[Records for this task]:
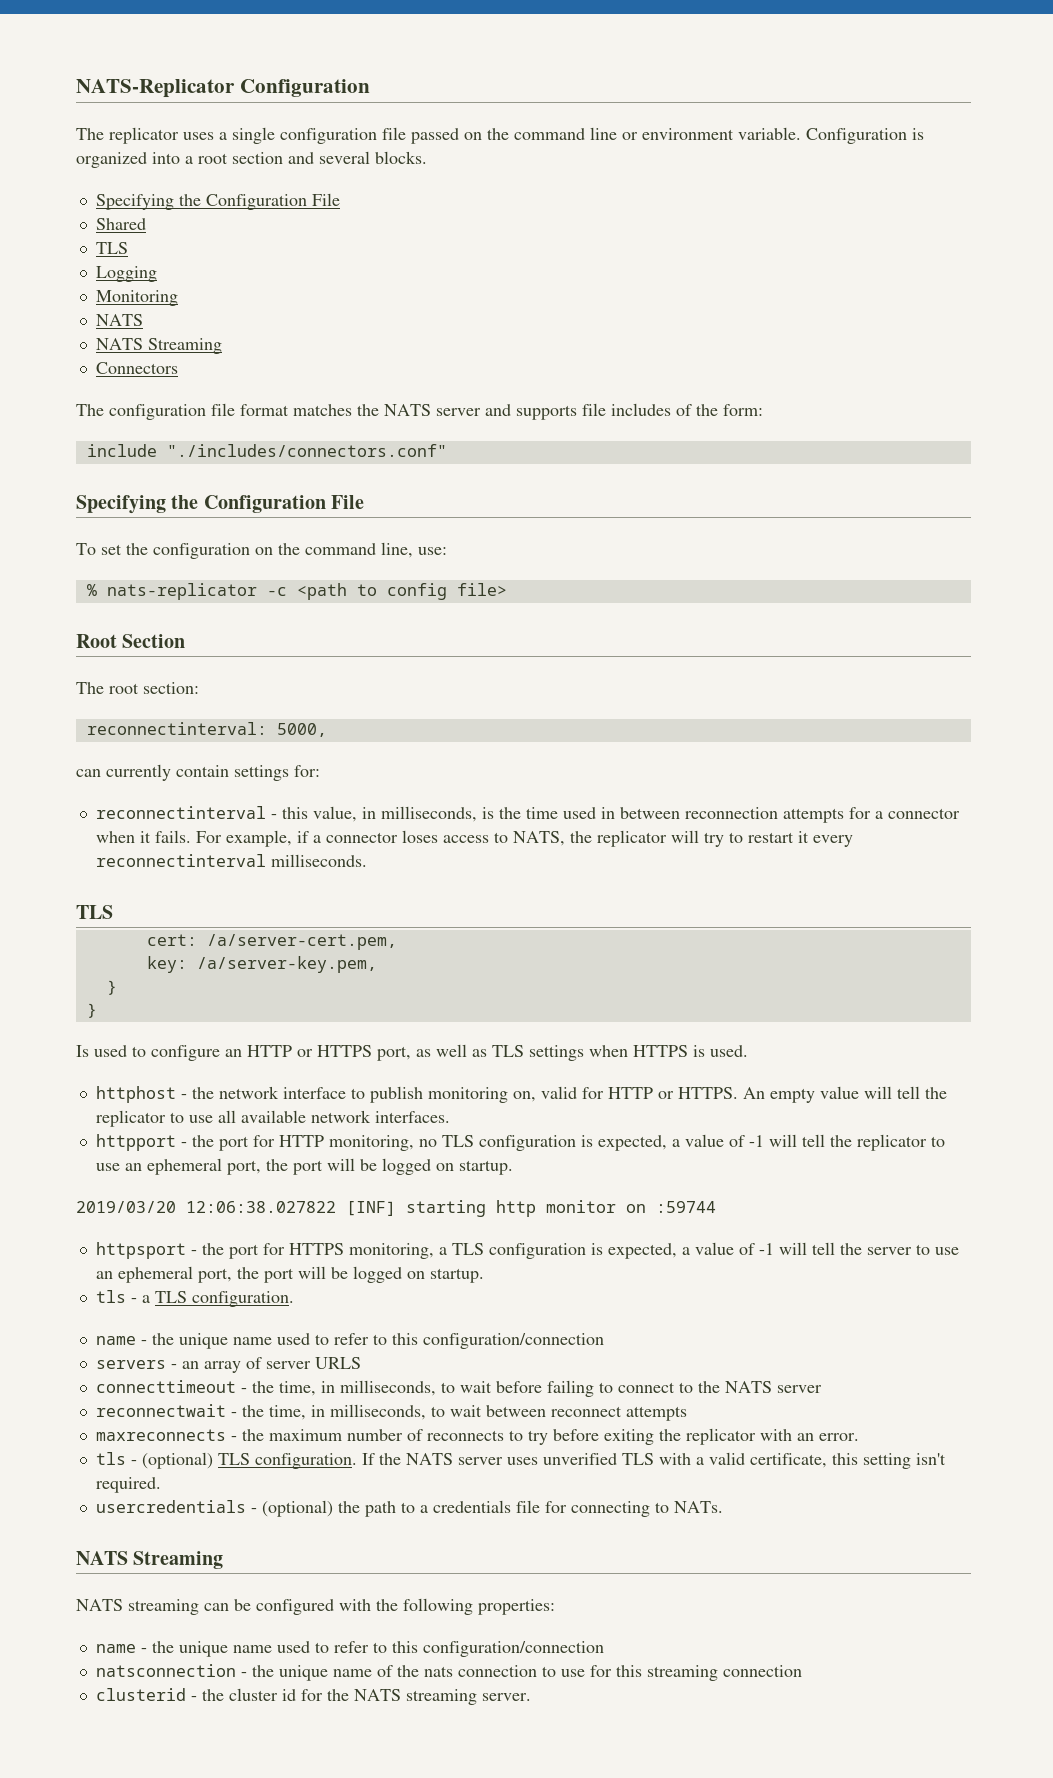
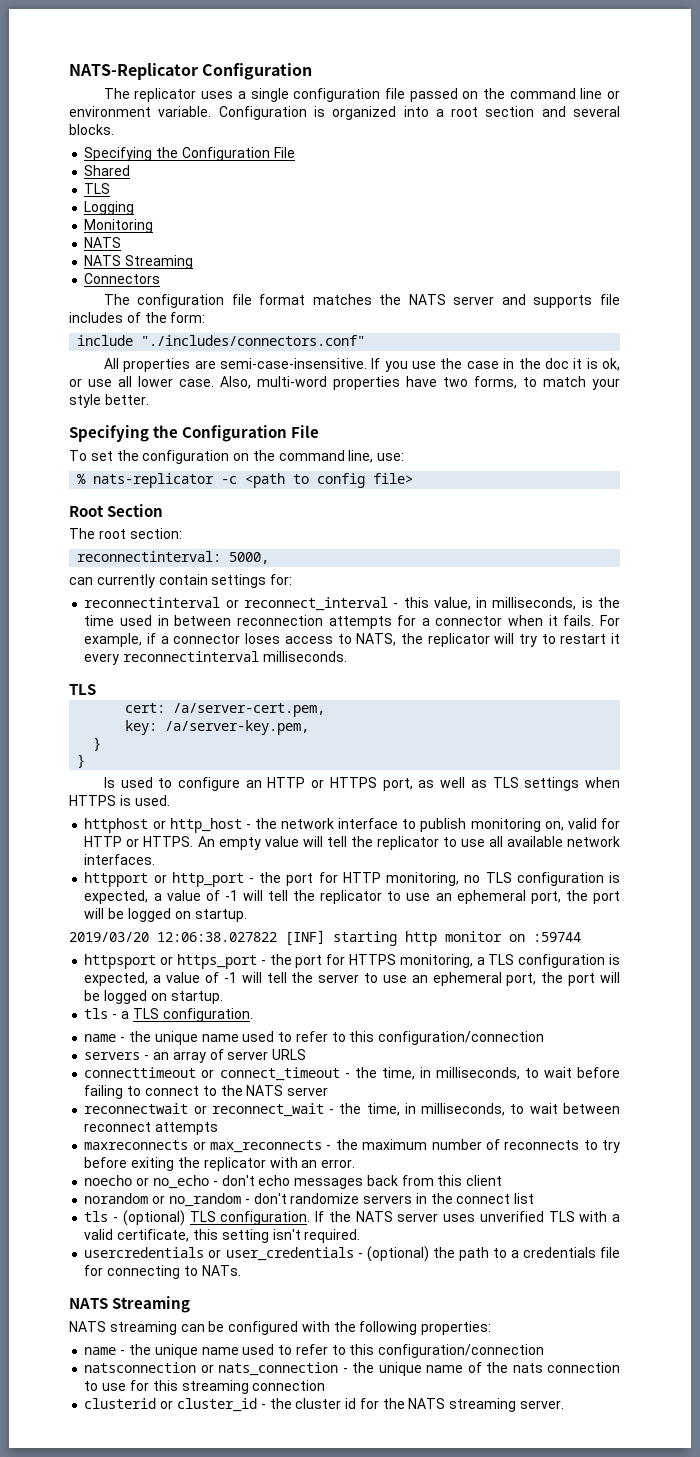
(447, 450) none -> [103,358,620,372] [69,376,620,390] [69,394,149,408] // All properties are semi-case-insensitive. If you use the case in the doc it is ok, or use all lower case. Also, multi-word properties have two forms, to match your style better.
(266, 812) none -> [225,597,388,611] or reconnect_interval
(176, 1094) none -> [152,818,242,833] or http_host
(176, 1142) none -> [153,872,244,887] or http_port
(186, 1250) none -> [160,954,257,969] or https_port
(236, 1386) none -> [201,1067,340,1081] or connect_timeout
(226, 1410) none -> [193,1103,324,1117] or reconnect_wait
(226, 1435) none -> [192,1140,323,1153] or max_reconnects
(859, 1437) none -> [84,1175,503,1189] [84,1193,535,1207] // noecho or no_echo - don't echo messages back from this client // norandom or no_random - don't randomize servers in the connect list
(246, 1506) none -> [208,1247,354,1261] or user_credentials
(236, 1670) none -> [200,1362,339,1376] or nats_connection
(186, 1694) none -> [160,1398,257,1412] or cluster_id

---

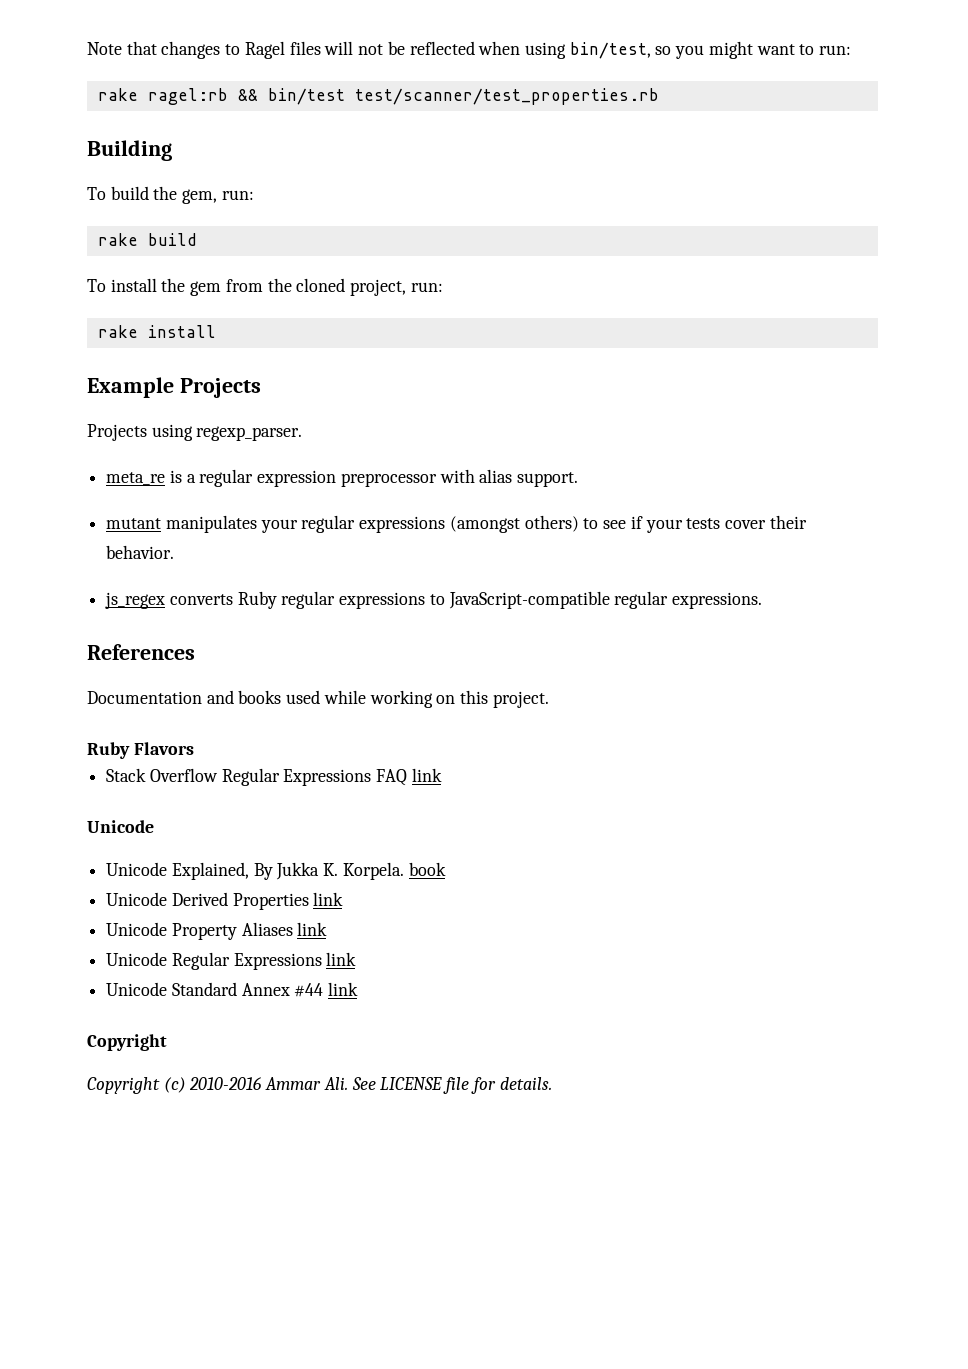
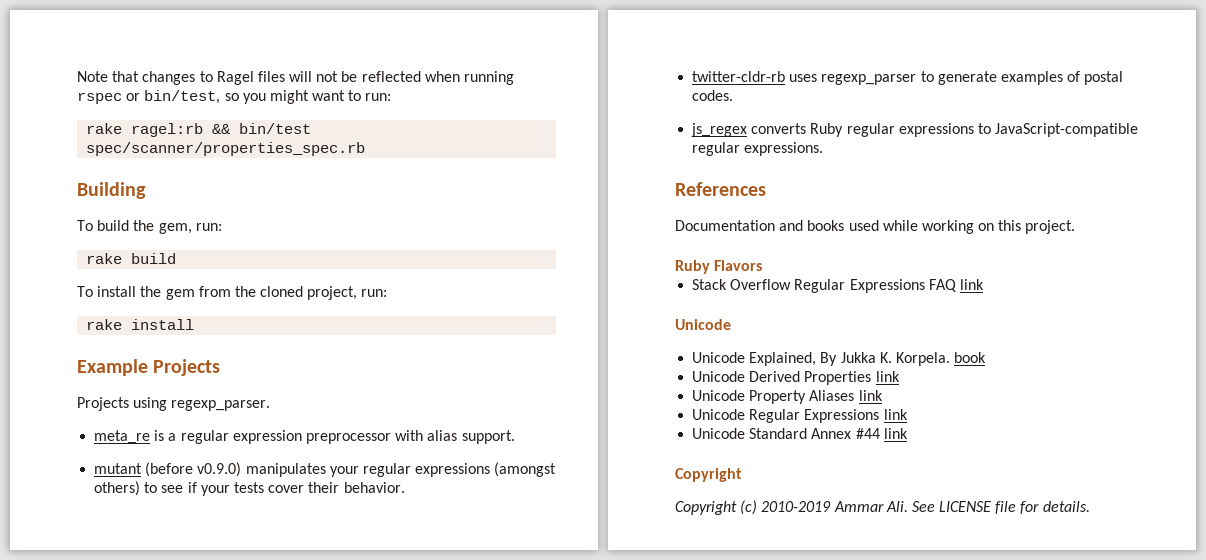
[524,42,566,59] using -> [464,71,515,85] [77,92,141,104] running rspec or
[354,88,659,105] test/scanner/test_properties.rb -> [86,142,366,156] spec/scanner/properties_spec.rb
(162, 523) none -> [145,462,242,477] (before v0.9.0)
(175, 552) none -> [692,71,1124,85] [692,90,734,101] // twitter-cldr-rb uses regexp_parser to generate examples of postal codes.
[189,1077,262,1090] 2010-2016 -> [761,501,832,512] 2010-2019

* * *

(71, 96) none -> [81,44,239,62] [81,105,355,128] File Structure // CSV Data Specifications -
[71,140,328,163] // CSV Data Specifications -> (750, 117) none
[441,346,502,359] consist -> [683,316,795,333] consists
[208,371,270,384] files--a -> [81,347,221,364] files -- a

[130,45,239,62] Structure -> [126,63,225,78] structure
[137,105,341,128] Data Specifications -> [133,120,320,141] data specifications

[Task instructions]:
Lines holding the word "Data" in the records above: how many are there? Answer with the number only.

[Answer to this task]:
3